१४ जुलै, २००७

"This is not a case that should occupy the mind of a person who has anything consequential to do."

Writes Dennis Jacobs, the Chief Judge of the 2d Circuit Court of Appeals. (Via Eugene Volokh.)
I concede that this short opinion of mine does not consider or take into account the majority opinion. So I should disclose at the outset that I have not read it. I suppose this is unusual, so I explain why.
Well, at least he feels a need to explain. I'm waiting for a federal judge to do the full Bartleby the Scrivener routine and say "I would prefer not to."

८ टिप्पण्या:

blake म्हणाले...

I can't imagine not having the urge to do that twice a day were I judge.

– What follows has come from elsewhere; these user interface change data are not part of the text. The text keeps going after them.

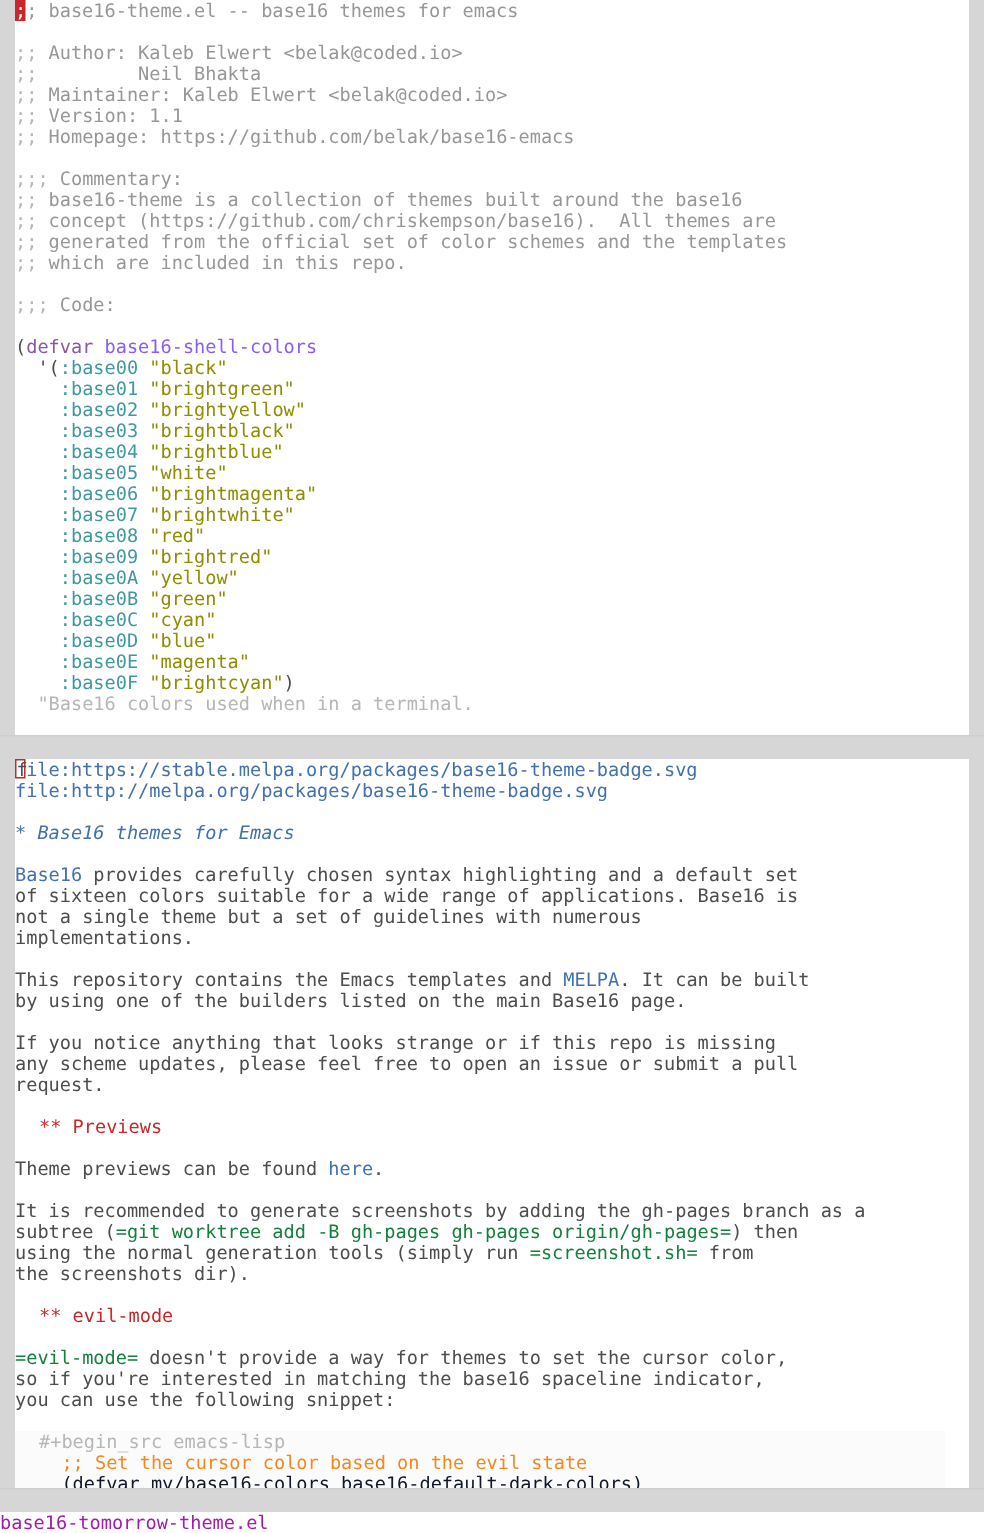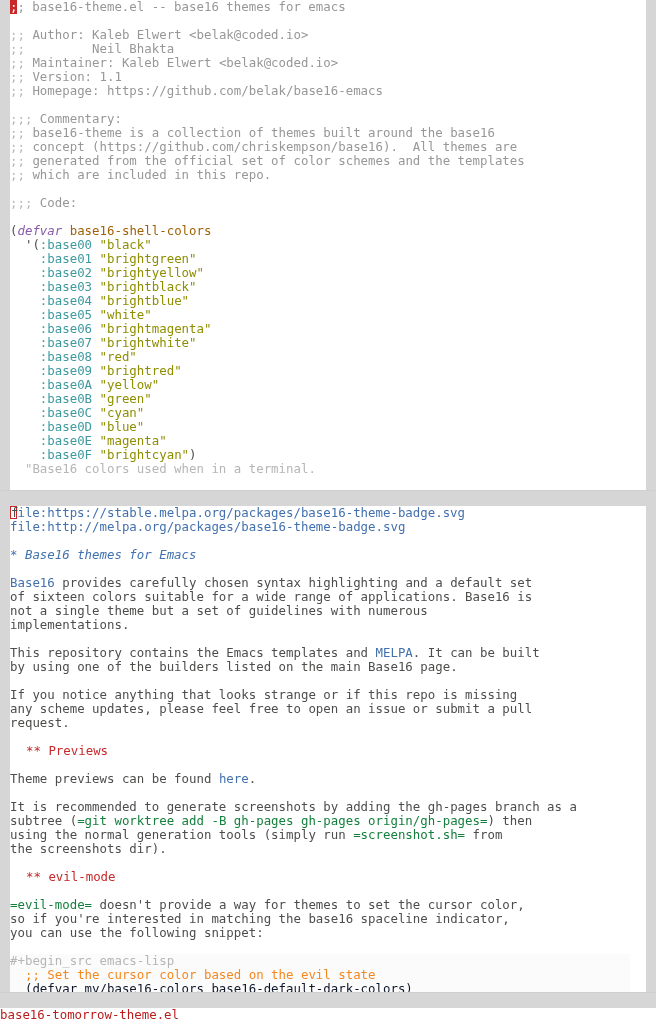"defvar" .f-keyword { font-style: italic -> none }
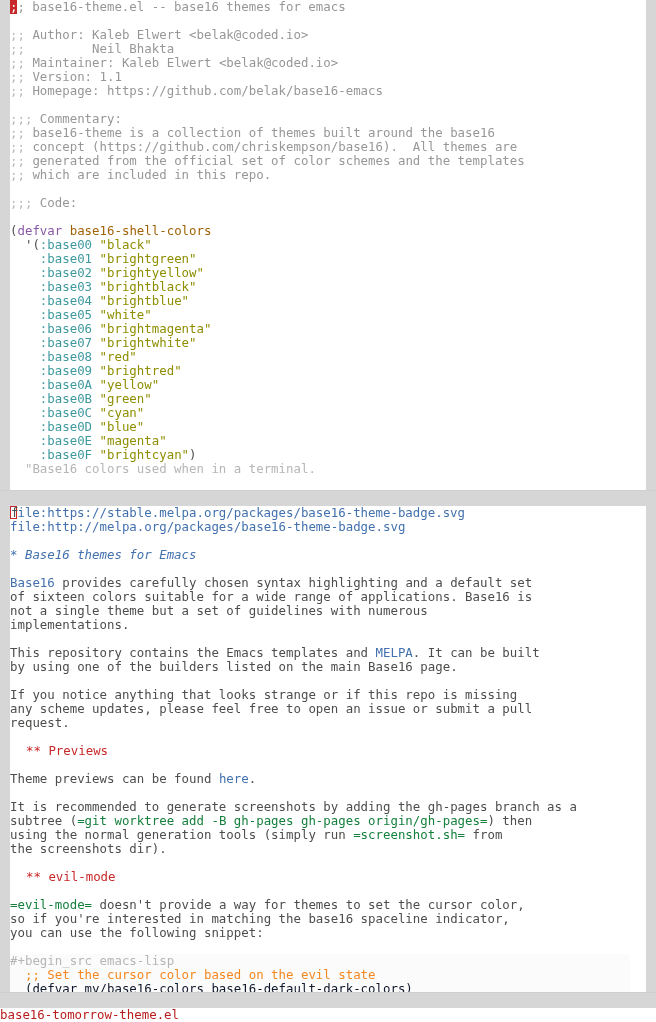"base16-shell-colors" .f-varname { color: #a16207 -> #8b5cf6 }
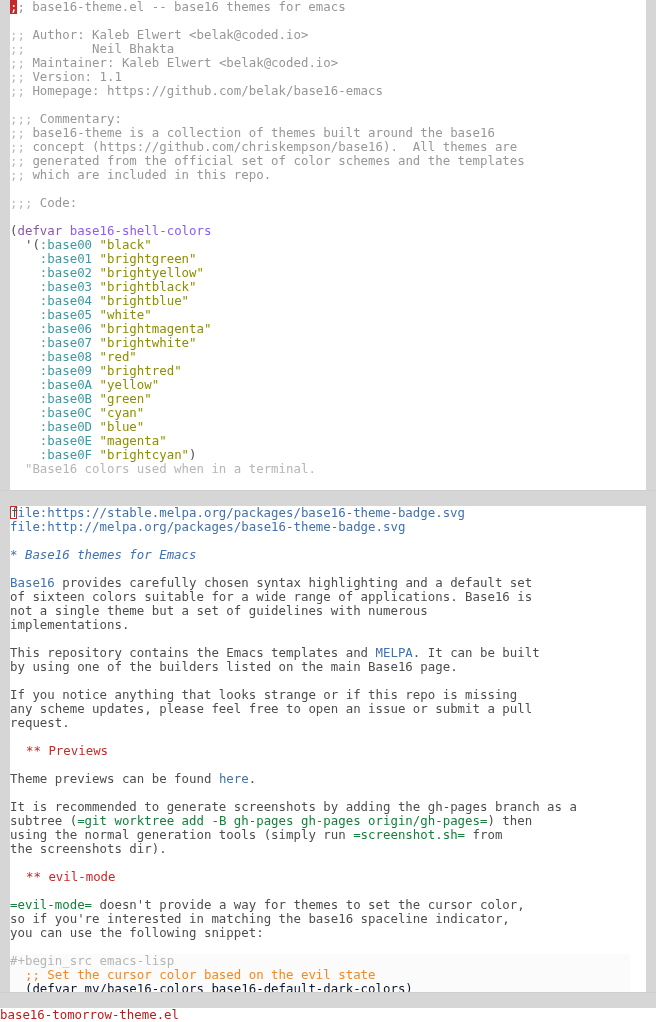"#+begin_src emacs-lisp" .org-block { padding-left: none -> 16px }
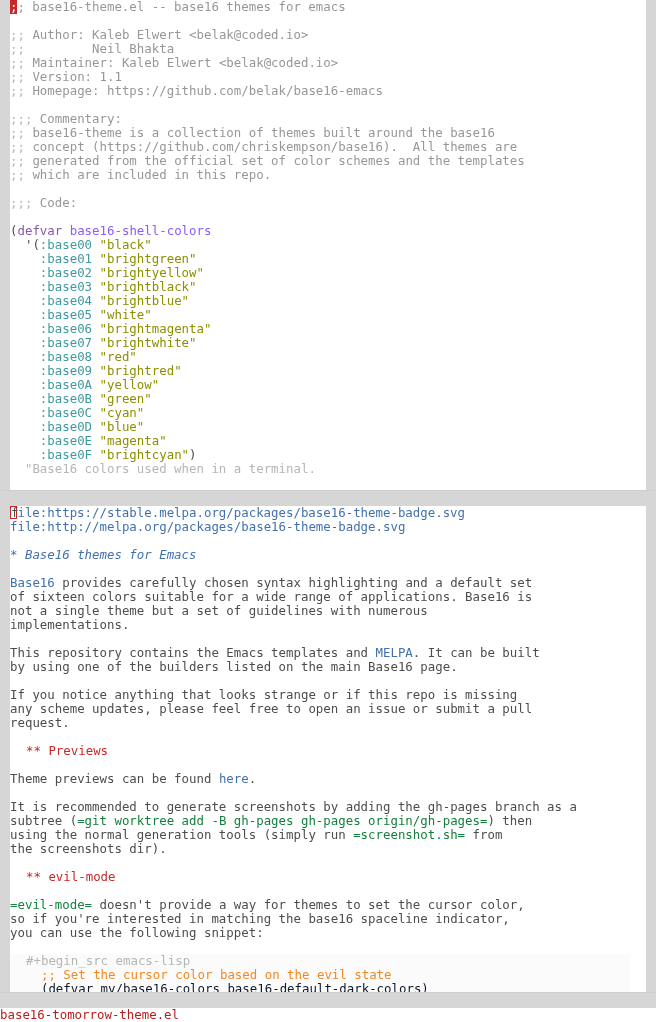"base16-tomorrow-theme.el" .minibuffer { color: #b91c1c -> #a21caf }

Hard to imagine actually doing it, though. I should try that at work: "The spec was not worth reading...."

John Foster म्हणाले...

Dennis Jacobs, actually.

Ann Althouse म्हणाले...

John: Thanks. I was thinking of an old game show host! Remember PDQ?

Victor म्हणाले...

Wow, that makes the dissent so much more powerful!

Simon म्हणाले...

I basically agree with Beldar's take.

Adam म्हणाले...

Considering that it is his job to read the majority opinion (how else can he know whether or not he wants to dissent fully or in part?), I really don't find this public employee's laziness that funny.

Latino म्हणाले...

Jacobs is a superb judge. Wish there were more like him on the bench.

Simon म्हणाले...

Adam - his job is to decide the cases before the court. If his view is that the case before the court is so lacking in merit that it should not even have an opinion, that it should simply be an order, then one can see why any opinion would be superfluous in his view.

There's a story that this reminds me of in The Brethren about Justice Douglas, and it's kind of long so you'll have to read it for yourself, but the upshot is that Justice Douglas announced to the conference in a desegregation case that he was tired of the games southerners were playing, and that the case before the court should be disposed with by an order - no argument, no additional briefing, no opinion, just a clear, unambiguous order. "If anyone writes," Douglas threatened the court, "I dissent." In those circumstances, Douglas didn't need to read what came out of the other chambers to write his dissent - because the problem wasn't what the opinion would have said, it was the existence of an opinion. I see this as being similar.